Friday, June 6, 2014

YA Literature “Lacking in Substance?”

The following is a piece I wrote for my Writer's Craft class at school I thought would be appropriate to post here. I used Read Now Sleep Later's article on YA Shame for the quotes and to inspire myself, you can read that article here. 


A friend once asked me if I had read Catch 22 - a popular work of Classic, Adult fiction. I replied, no, I hadn’t, and that I mainly read Young Adult fiction. Then she said to me, “oh, I stopped reading that when I was fourteen.”
It had me wondering why YA fiction is devalued by people of every age group. Adults of all categories and even teenagers label YA as “easy to digest” and “lacking in substance.”
I feel as though I’ve read enough Young Adult literature in my life to argue against this. YA books mean a lot more to me than just words scrawled across pages to complete a story, my life has been influenced by many Young Adult books.
The Fault in Our Stars, The Book Thief, The Hunger Games, Twilight; all books that have been/are in the process of being turned into a successful movie franchise because of a successful YA book. It seems that the only way a movie can do as well as Twilight, is if the built-in fan base is large, and strong. Twilight made it to the New York Times Bestseller list before it was ever made into a movie. People read the book and watched the movies because they felt a connection towards them. While I could easily argue that Twilight tends to “lack in substance,” I still read those books, felt a connection towards them, and loved them all the same.
Isaac Marion, author of Warm Bodies, whose book was also turned into a successful movie, seems to have a problem with his own book being categorized into YA and made it very clear on his Facebook page in late 2012. "The only function the YA label can really serve is to warn adult readers, 'Stay away from this if you want substance.' Which is really unfortunate, because no doubt a lot of substantial books get buried by this label."
Growing up, I had a difficult time originally transitioning into Young Adult. I stayed in the middle grade genre and eventually gave up on reading until I discovered Twilight when I was thirteen.
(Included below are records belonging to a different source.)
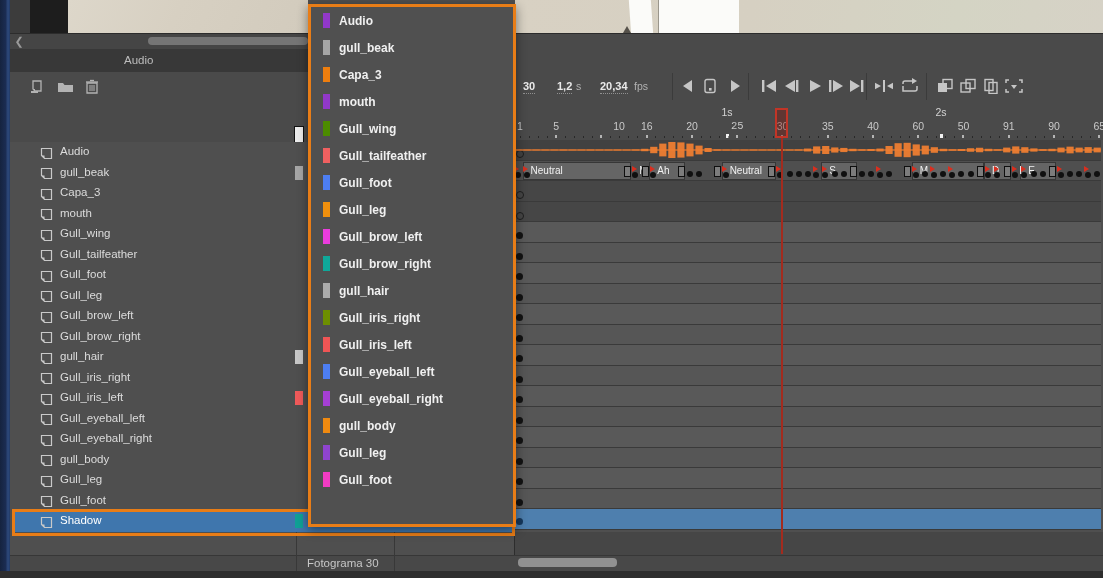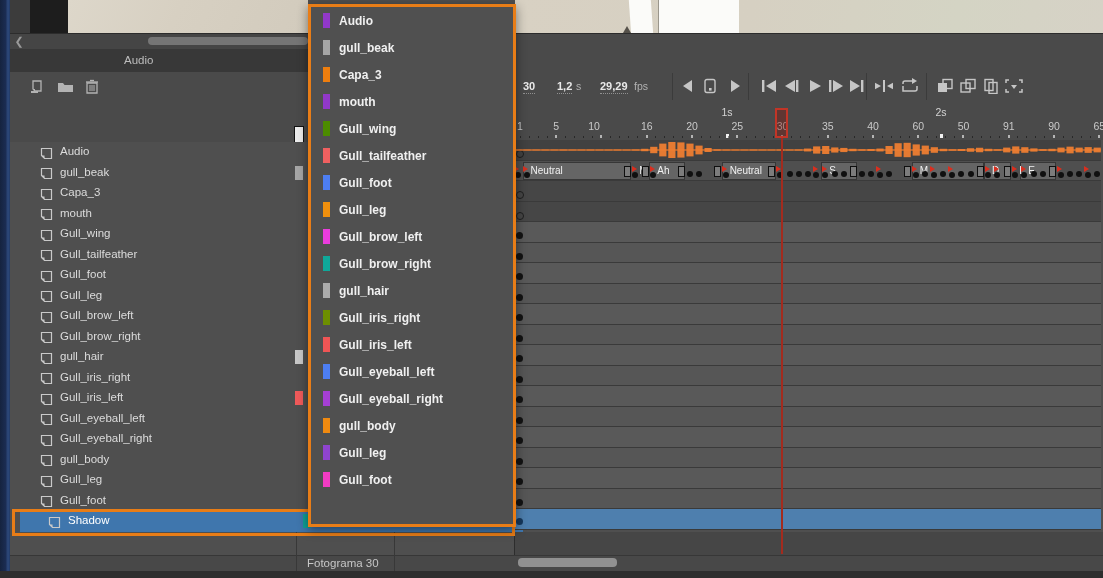"29,29" span.hot { text: 29,29 -> 20,34 }
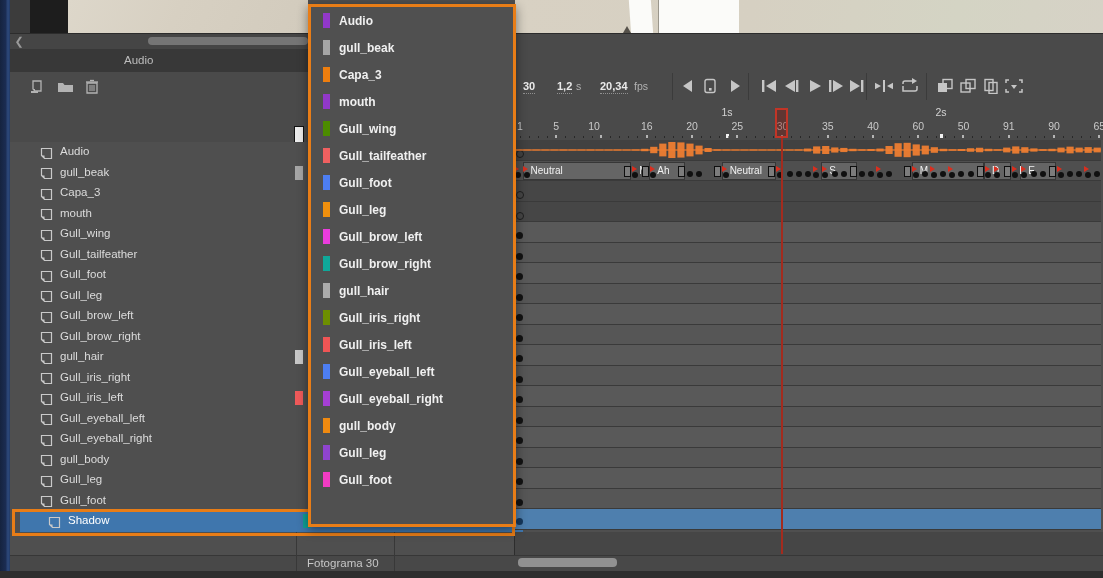"10" span.rnum { left: 79px -> 104px }
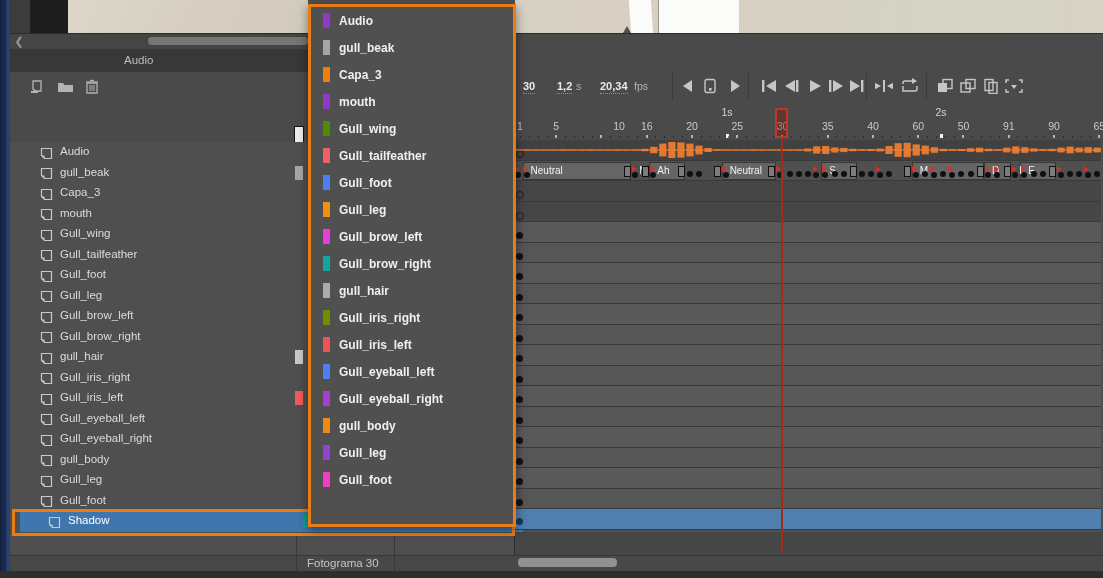"25" span.rnum { font-family: none -> Liberation Mono, monospace }
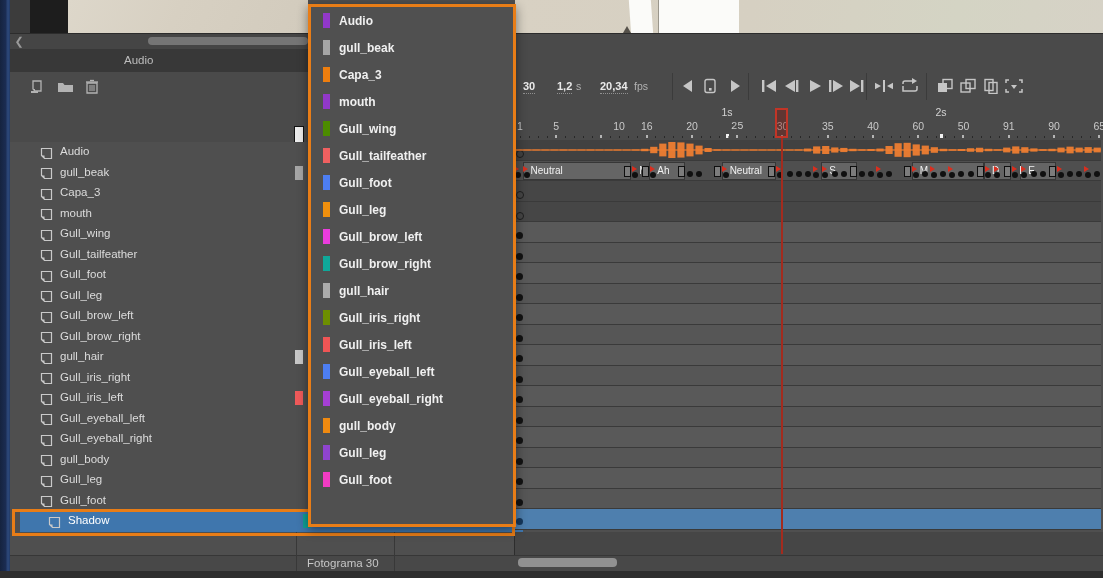"Shadow" div.lrow { margin-left: 8px -> none }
I find it hard to believe that a child could go from something as harmless as The Spiderwick Chronicles to an adult novel like Dan Brown’s Angels and Demons without being terrified. The Young Adult genre introduced me to things I didn’t even know were allowed to be in novels. Things like leaving your parents, and sex, and big decisions you’re not aware of as a twelve year-old. Twilight gave me the transition I was looking for, and I’m proud to say that I’ve been actively reading Young Adult literature ever since.
"I just think it's a ridiculous, pointless category," Marion says in regards to YA. He goes on to say that a child should simply read Children's literature and an adult should simply read Adult literature. "I don't see the purpose of this vague middle category."
So I wonder if possibly Marion is stuck in the 19th century when 'teenagers' didn't really exist, back when kids had to become adults in no time at all. Now that we’re given a period of time in our lives to find ourselves and grow, it’s appropriate that the fiction on the shelves in stores reflect that. If there is a genre for children and adults, why can’t there be one for teenagers too? And if YA novels can’t have “substance” then does that mean Children’s novels don’t either?
No, of course not. All novels have substance. If they didn’t, they wouldn’t be published, or read, or turned into movies.
Young Adult literature does have substance, especially to the reader.
If there is one thing I can assure you of, it’s that Young Adult literature gives teenagers something to relate to. It’s something they can read and think “yeah, that happens to me too.”
          Today, adolescents are dealing with more problems than ever; self harm, mental illness, eating disorders, peer pressure, and more. Young Adult literature addresses these issues and reminds readers that they're not the only ones; they are not alone. If people insist on devaluing a novel that may help a teen get through a rough time, then I insist they pick up Michael L. Printz Award winners - an award dedicated to YA novels that have achieved literary excellence. Among them are cult favourites like John Green's Looking For Alaska, John Corey Whaley's Where Things Come Back, or, recent Printz Honour Award winner, Rainbow Rowell's Eleanor and Park.

In the end, reading is reading, and many people, especially young adults, just aren’t reading anymore. You could blame many things, but you have to believe that loving to read is about connecting with the characters written into the pages. The importance of YA isn't just for readers themselves, but for non-readers to love as well. Isaac Marion's comments towards YA literature have let the world discover the genre and while some might agree with his comments, YA novels continue to climb on the New York Times Bestseller list.